Opposition stars: Elrod Hendricks was 3-for-4 with two RBIs. Paul Blair was 2-for-4 with a home run, his twenty-fourth. Jim Palmer pitched six innings, giving up one run on four hits and five walks and striking out four. Pete Richert struck out four in three shutout innings, giving up one hit. Brooks Robinson was 2-for-4. Dave Johnson was 2-for-4.
The game: With two out in the first, Tony Oliva doubled, Harmon Killebrew walked, and Reese delivered an RBI single to give the Twins a 1-0 lead. Dean Chance came out and struck out the side in the bottom of the first. At that point, things were looking good for the Twins.
That was the last time it looked good for them. With one out in the second, consecutive singles by Brooks Robinson, Johnson, and Hendricks tied the score at one. With one out in the third, Blair homered to make it 2-1. With two out, Boog Powell doubled and Brooks Robinson singled him home to give the Orioles a 3-1 lead.
There were no more threats until the fifth, and then they started coming every half-inning. Baltimore opened the fifth with singles by Don Buford and Blair, but a double play took them out of the inning. Singles by Graig Nettles and Leo Cardenas put men on first and second with two out in the sixth, but the Twins did not score. The Orioles got two-out singles from Hendricks and Mark Belanger in the bottom of the sixth, but did not score. The tally remained 3-1.

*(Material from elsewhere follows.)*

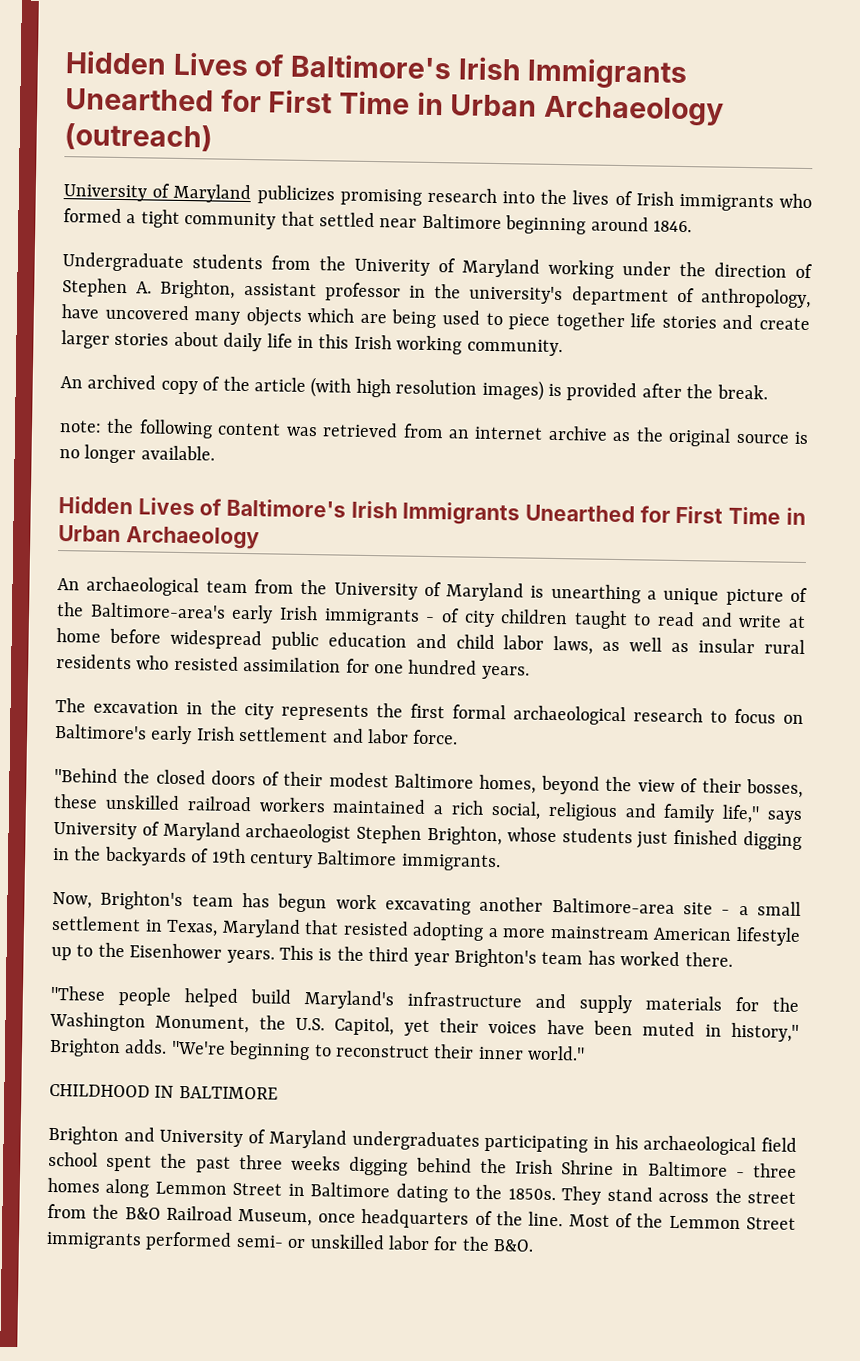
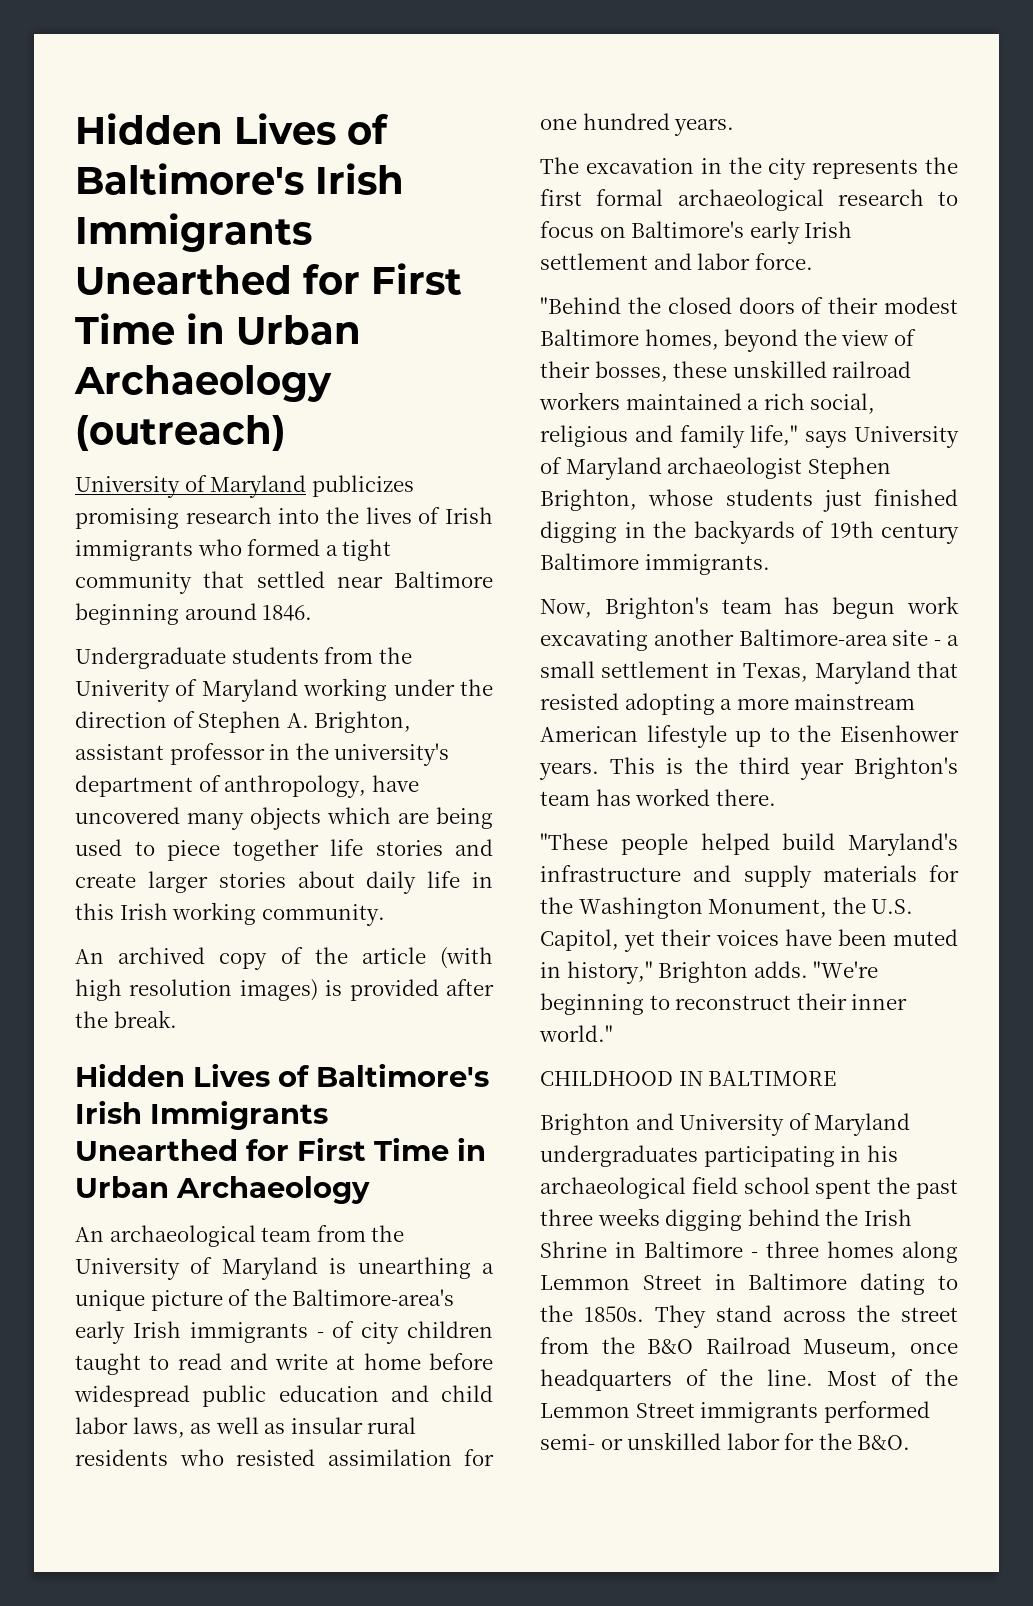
- note: the following content was retrieved from an internet archive as the original source is no longer available.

Baltimore scored again in the seventh when Buford walked, went to third on a stolen base-plus-error, and scored on Frank Robinson's ground out. Reese hit a one-out double in the eighth but did not score. The Orioles added one more run in the bottom of the eighth when Johnson doubled and Hendricks single him home, bringing the score to 5-1.
WP: Palmer (10-2). LP: Chance (3-2). S: Richert (10).
Notes: Ted Uhlaender was again in center field, with Cesar Tovar at second base and Nettles in left field.
Reese raised his average to .335. Oliva was 1-for-4 and was batting .332.
Chance struck out four in three innings, but allowed three runs on six hits and no walks. Bob Allison pinch-hit for him in the fourth with a man on first and one out. He had given up all three runs and six hits in the prior two innings, including a home run and a double in the third, so he was somewhat wobbly. Still, it's a pretty quick hook by Billy Martin standards. I'm not saying that it was a bad move, just a somewhat questionable one. Chance's ERA was 2.93.
Record: The Twins were 68-45, in first place in the American League West, 1.5 games ahead of Oakland. The Twins had lost three in a row and four out of five.